---------- Materials provided

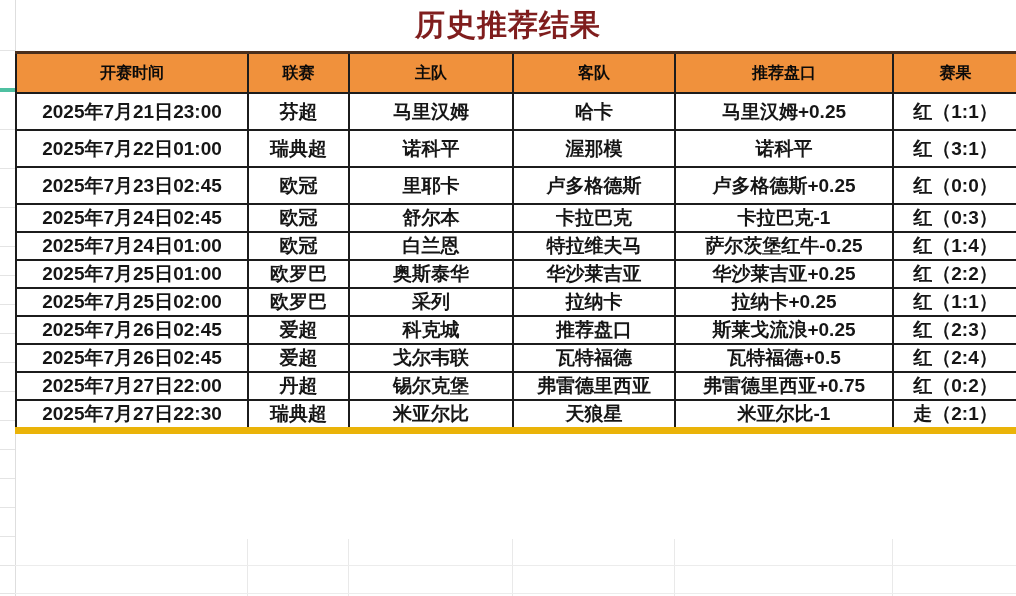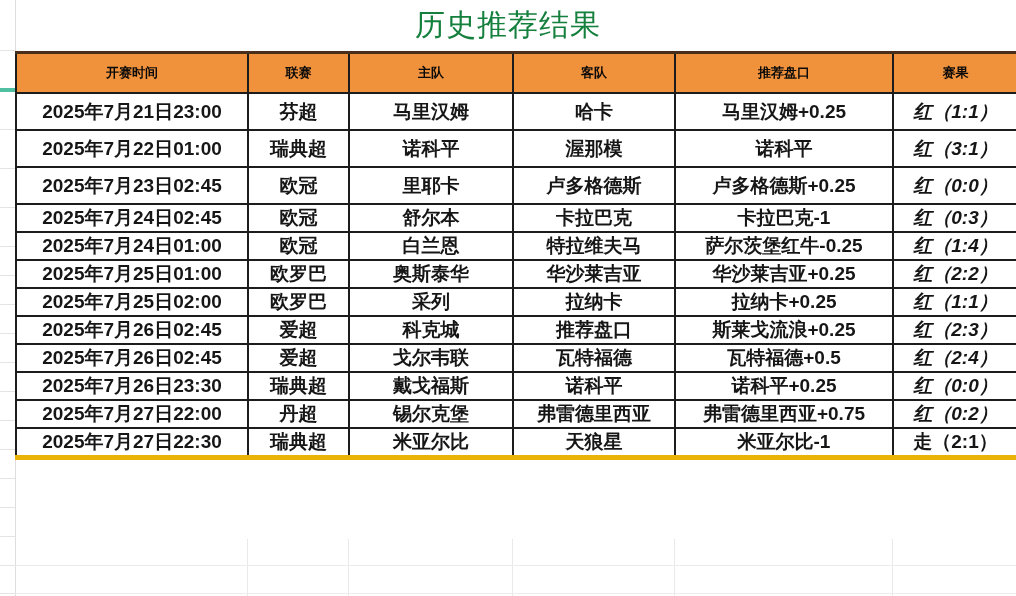"历史推荐结果" .title-row h1 { color: #15803d -> #7f1d1d; font-weight: 400 -> 700 }
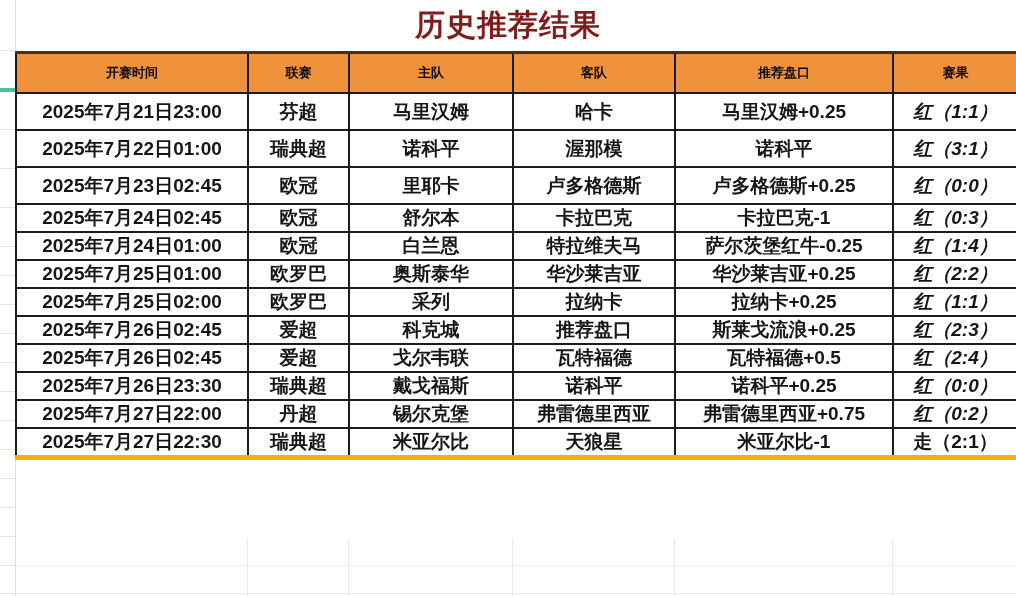"开赛时间" table.rec th { font-size: 13px -> 16px }
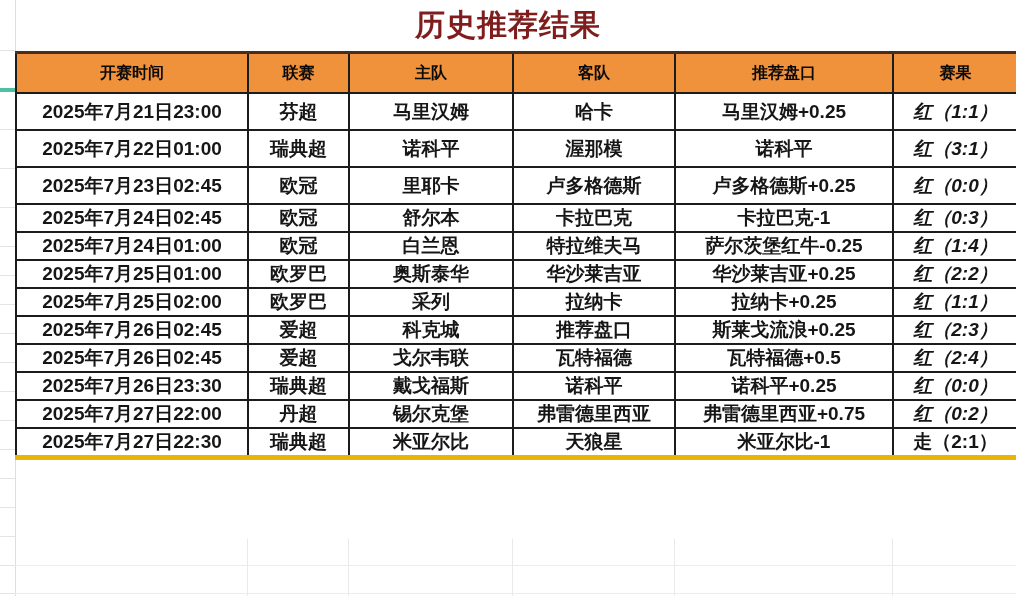"红（1:1）" td.res-red { font-style: italic -> none }
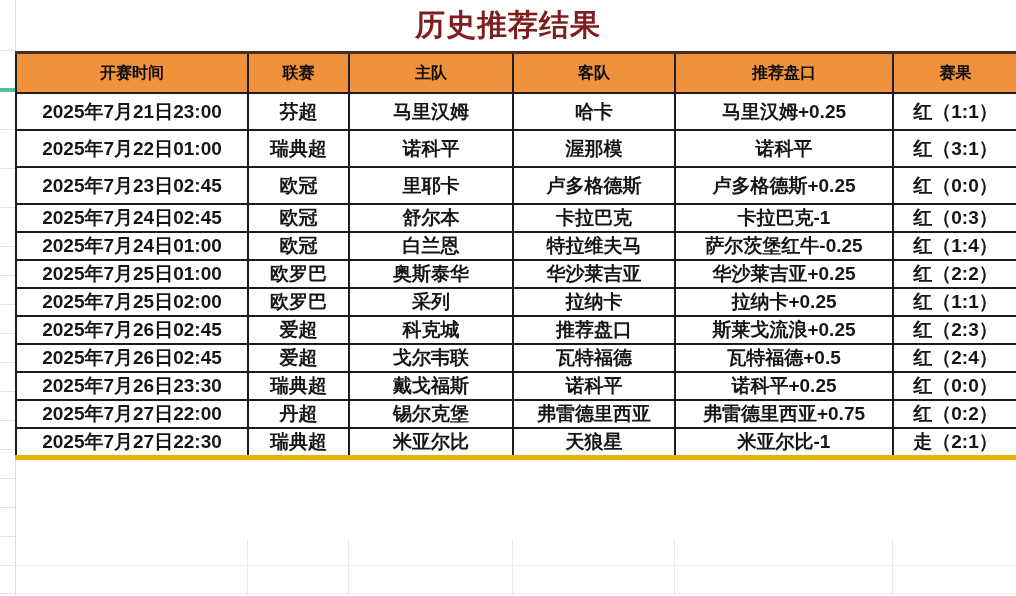"2025年7月26日23:30" tr.tr-short { html: <tr> <td>2025年7月26日23:30</td> <td>瑞典超</td> <td>戴戈福斯</td> <td>诺科平</td> <td>诺科平+0.25</td> <td>红（0:0）</td> </tr> -> none }
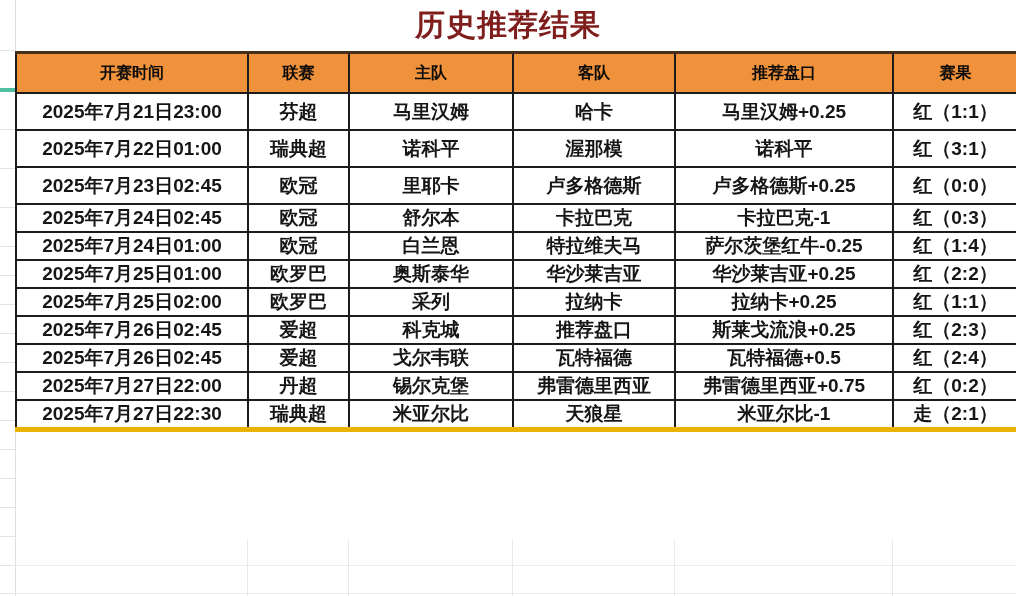"2025年7月27日22:30" tbody tr:last-child td { border-bottom: 5px solid #eab308 -> 7px solid #eab308 }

--------------------

What is expected:
Output the lines, exactly: the first line of the entries above, every line after it, and the line with "font-style: italic ->" as the last. No pictures.

Reply to the exercise:
"历史推荐结果" .title-row h1 { color: #15803d -> #7f1d1d; font-weight: 400 -> 700 }
"开赛时间" table.rec th { font-size: 13px -> 16px }
"红（1:1）" td.res-red { font-style: italic -> none }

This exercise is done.